Expectations of coming technology
The use of flying probers is increasing at a faster rate than the test industry. This is due to not only the growing market requirement for fixtureless test, but also to the many technological advancements. Although it is difficult to predict what feature sets will be added in the future, it is safe to say that flying probe technology will continue to evolve as its users ‘push the limits’ of capability. Certainly, there will be a drive for better and more automatic tools to assist in program development. Some of those improvements will focus on quicker, easier, and more complete development. With the responsibi-lities of test engineers increasing and the requirement for ‘quick turn’ programming, there is the need for more automated programming features including better links to CAD and achieving greater fault coverage with less engineering intervention.
We should also look for an increase in speed to reduce the cost of testing, to allow for easier justification of the investment and to better adapt as part of a distributive test in a high-speed manufacturing environment. The combination of X-ray and flying-probe with software to optimize coverage without redundancy will be of great value in prototyping. There will be the increased call for software to optimize the use of flying probers as part of distributive test with X-ray and functional in-line. This will allow manufacturers to reduce WIP by eliminating redundant testing and even matching test to a known fault spectrum.

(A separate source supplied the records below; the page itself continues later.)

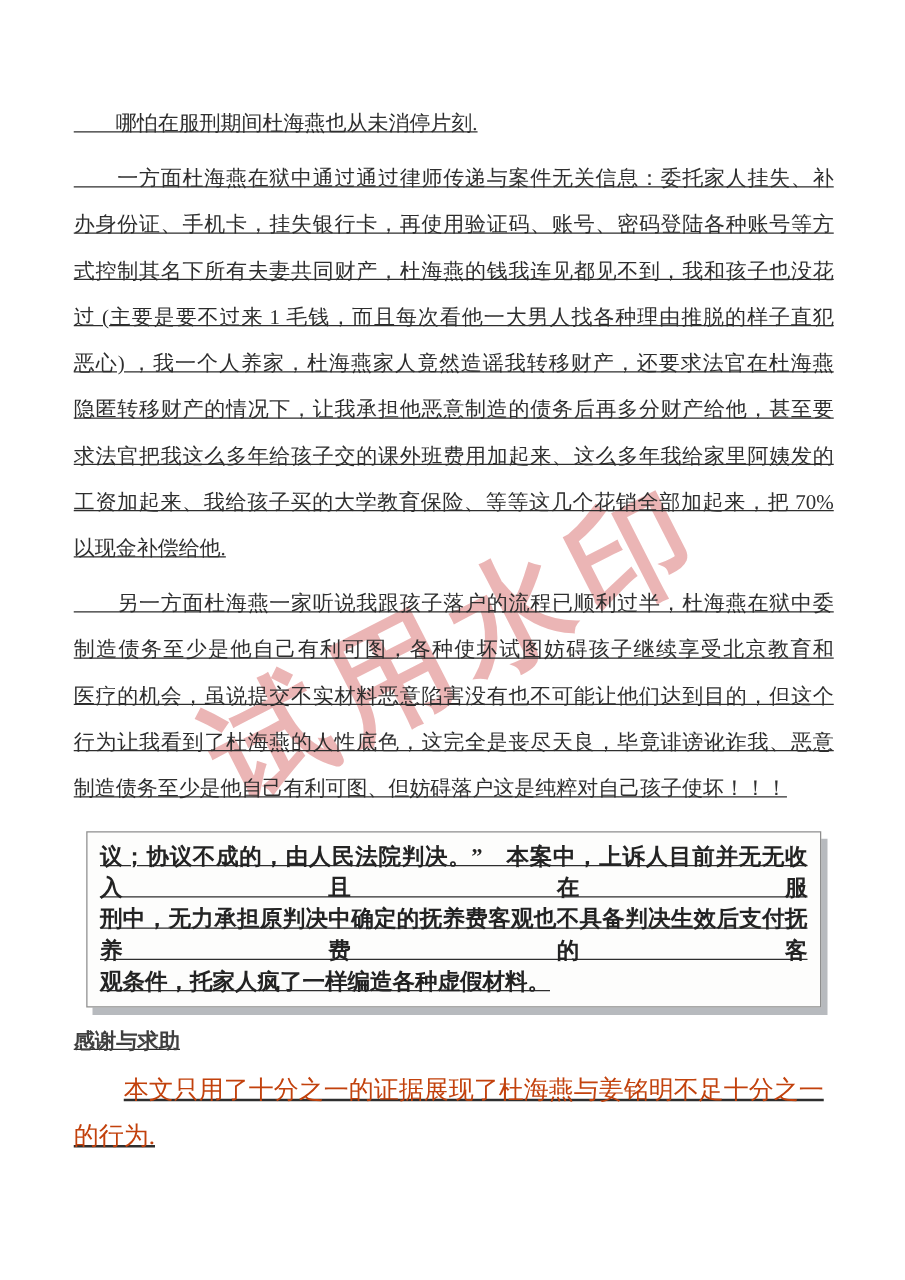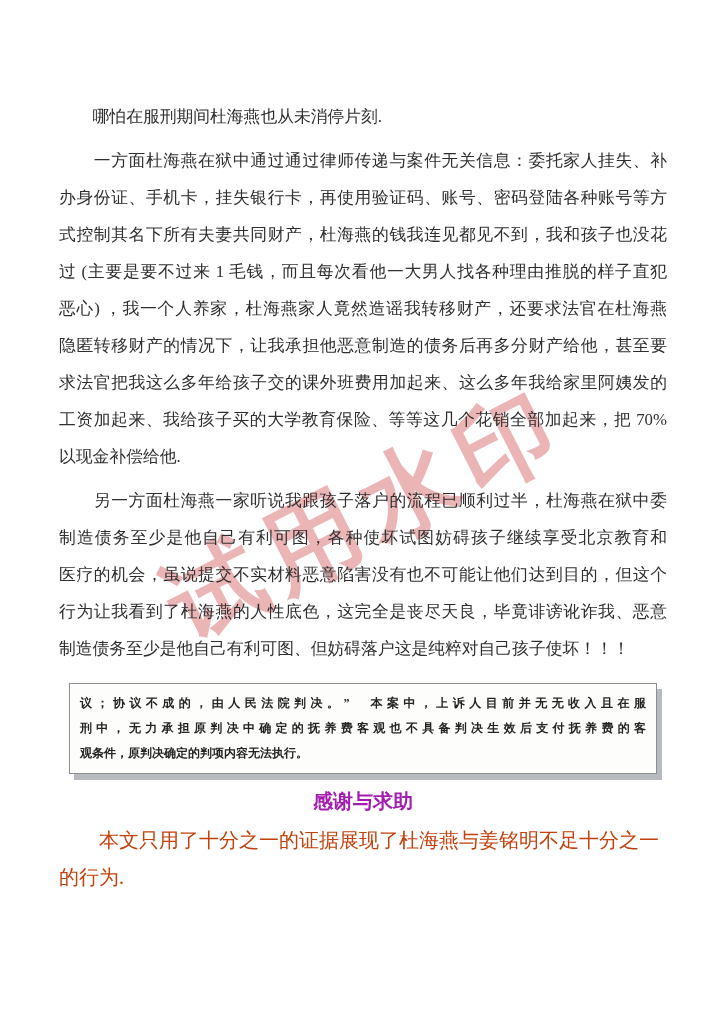"哪怕在服刑期间杜海燕也从未消停片刻." .doc { text-decoration: none -> underline; top: 98px -> 80px }
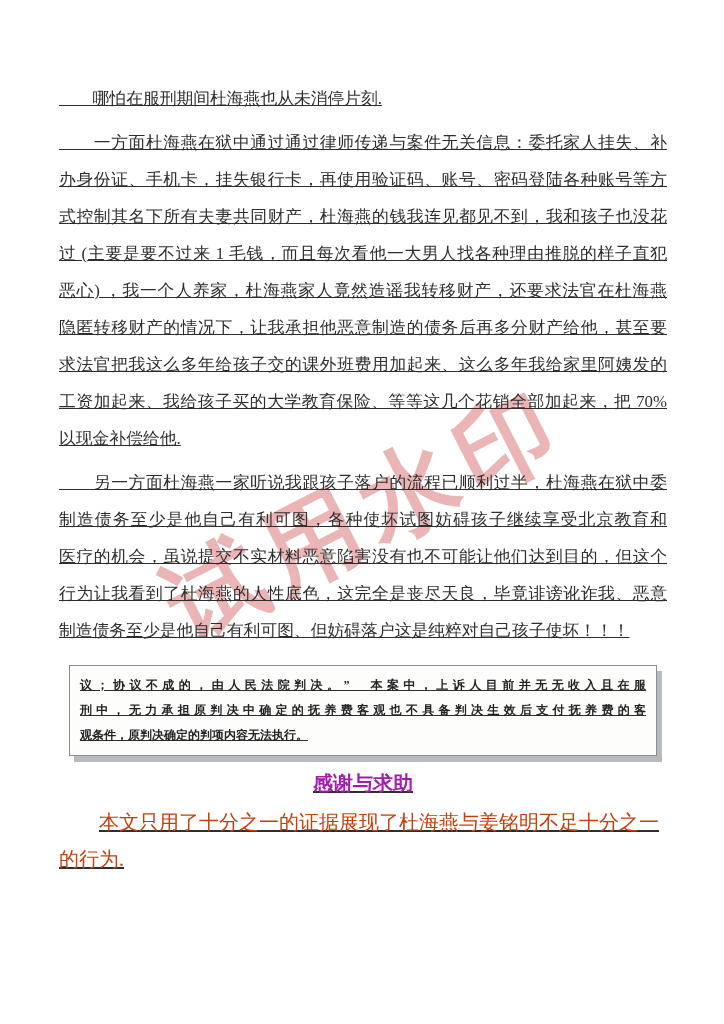"议；协议不成的，由人民法院判决。” 本案中，上诉人目前并无无收入且在服" .quote-block { font-size: 12px -> 18px }
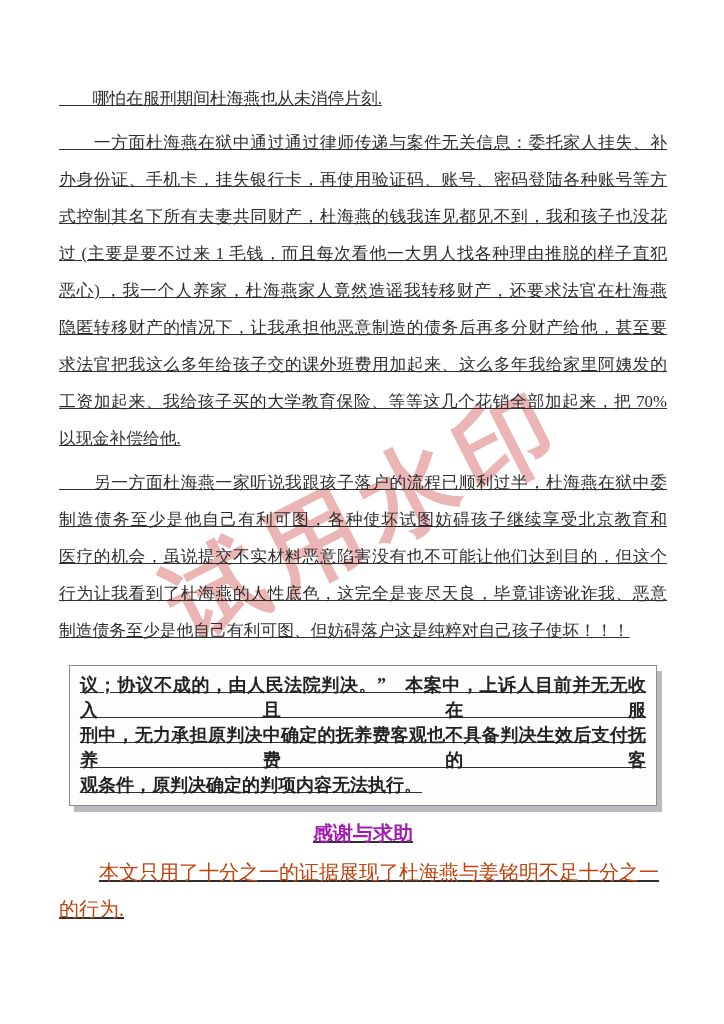"观条件，原判决确定的判项内容无法执行。" div.line { text: 原判决确定的判项内容无法执行 -> 托家人疯了一样编造各种虚假材料 }
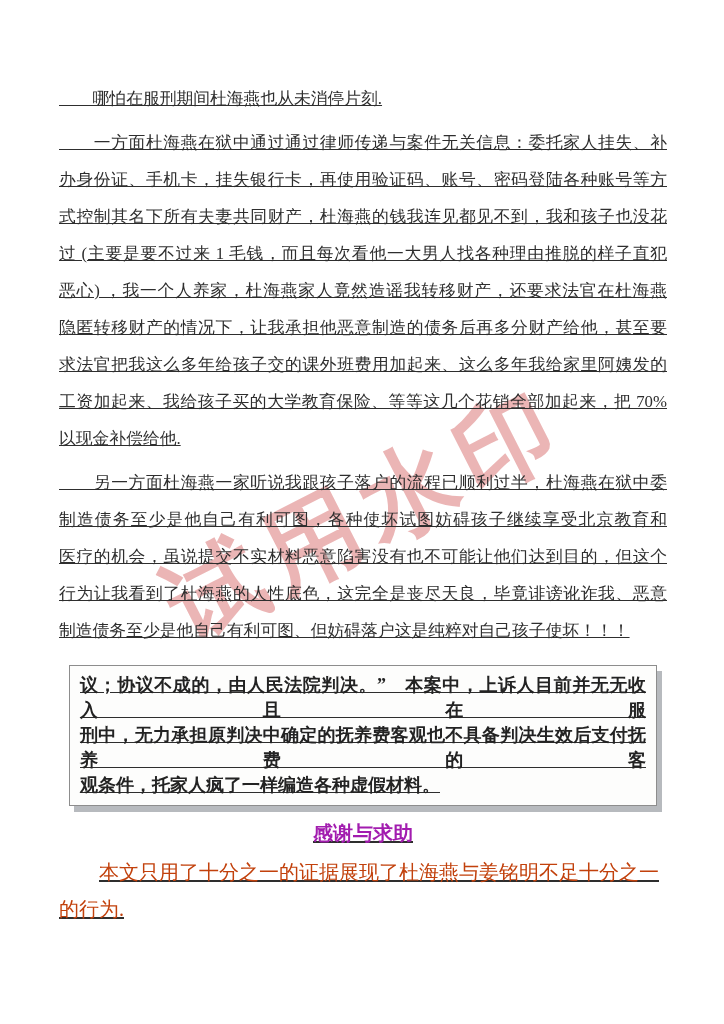"感谢与求助" .heading { color: #a21caf -> #404040; font-size: 20px -> 17px; text-align: center -> left }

Summarizing, the flying prober is not the answer to testing needs; it is part of the answer. With continued improvement and acceptance, we will see increased use. This will probably be an ingredient of a test strategy with the goal of increasing the quality while decreasing costs.
 
EPP210
Zusammenfassung
Flying-Prober bieten im elektrischen Baugruppentest eine wertvolle Alternative. Weil sie nicht an Testadapter mit Federkontaktstiften gebunden sind, sondern mit frei beweglichen Tastspitzen ein Board kontaktieren, ist die Vorbereitung für Prüfungen kürzer, allerdings sind die Testzeiten im Vergleich zum ”klassischen” ICT (In-Circuit-Test) höher. Damit sind solche Prüfmittel prädestiniert für kleine Serien, Prototyping, Reparatur und Wartung sowie damit vergleichbare Fertigungsumgebungen.
Résumé
Les Flying-Prober représentent une alternative de choix dans le test électrique des cartes. Comme ils ne sont pas reliés à des adaptateurs de test avec des contacts à ressort mais qu’ils établissent les contacts avec des pointes mobiles, les préparatifs des contrôles sont plus courts mais les temps de test augmentent par rapport au ICT (In-Circuit-Test) „classique“. Ces équipements de contrôle conviennent donc pour les petites séries, les prototypes, les réparations et l’entretien de même que les environnements de fabrication comparables.
Sommario
Nel collaudo elettrico di gruppi costruttivi, i Flying-Prober offrono una valida alternativa. Non essendo essi collegati ad adattatori con spinotti di contatto elastici, ma al contrario contattando essi un circuito semplicemente con delle punte, i preparativi per un collaudo sono più brevi, anche se i tempi di collaudo, paragonati a quelli del classico „ICT“ (In-Circuit-Test) sono più lunghi. Questi strumenti di collaudo sono dunque predestinati per l’uso su piccole serie, su prototipi, per riparazioni o per manutenzione o per linee di produzione di caratteristiche simili.